MATERIAL PROVIDED:
..........

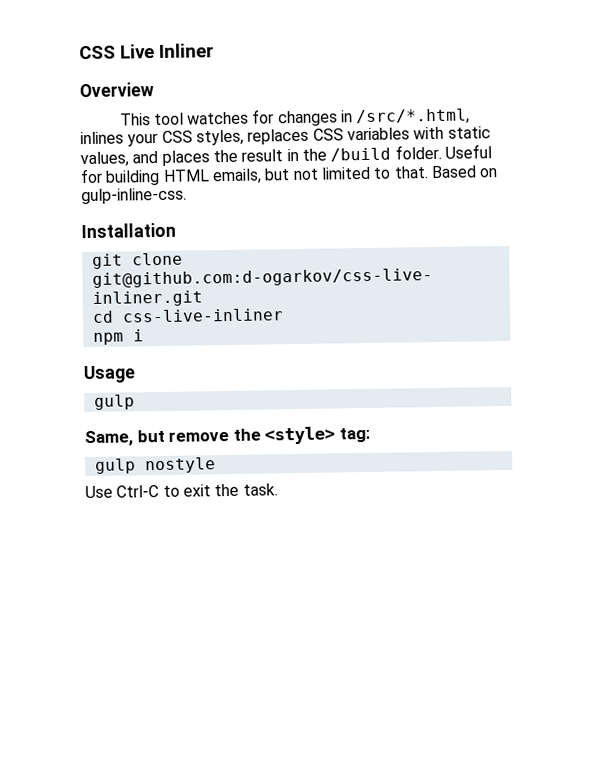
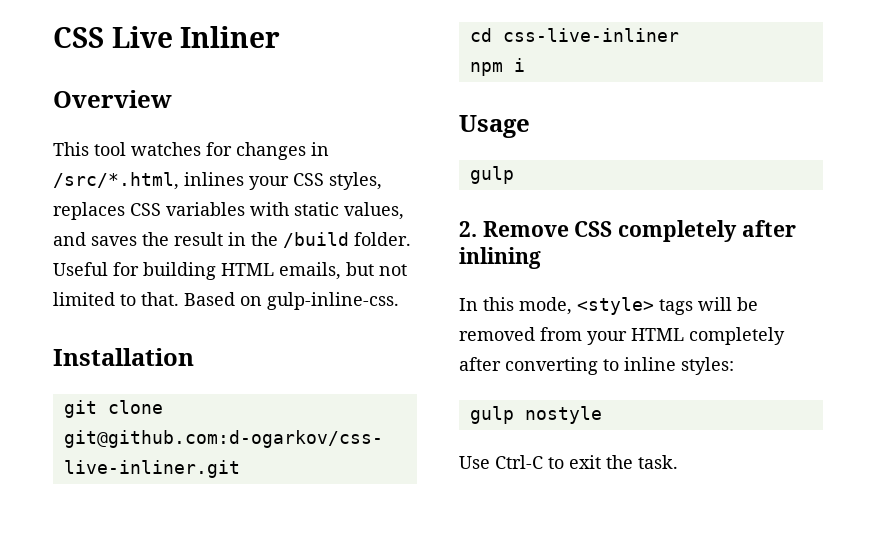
- This tool watches for changes in /src/*.html, inlines your CSS styles, replaces CSS variables with static values, and places the result in the /build folder.
+ This tool watches for changes in /src/*.html, inlines your CSS styles, replaces CSS variables with static values, and saves the result in the /build folder.
- Same, but remove the <style> tag:
+ 2. Remove CSS completely after inlining
+ In this mode, <style> tags will be removed from your HTML completely after converting to inline styles:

..........

WHAT YOU WILL DO:
Please print out the entries above exactly. The pictures stay out.

SOLUTION BELOW:
- This tool watches for changes in /src/*.html, inlines your CSS styles, replaces CSS variables with static values, and places the result in the /build folder.
+ This tool watches for changes in /src/*.html, inlines your CSS styles, replaces CSS variables with static values, and saves the result in the /build folder.
- Same, but remove the <style> tag:
+ 2. Remove CSS completely after inlining
+ In this mode, <style> tags will be removed from your HTML completely after converting to inline styles:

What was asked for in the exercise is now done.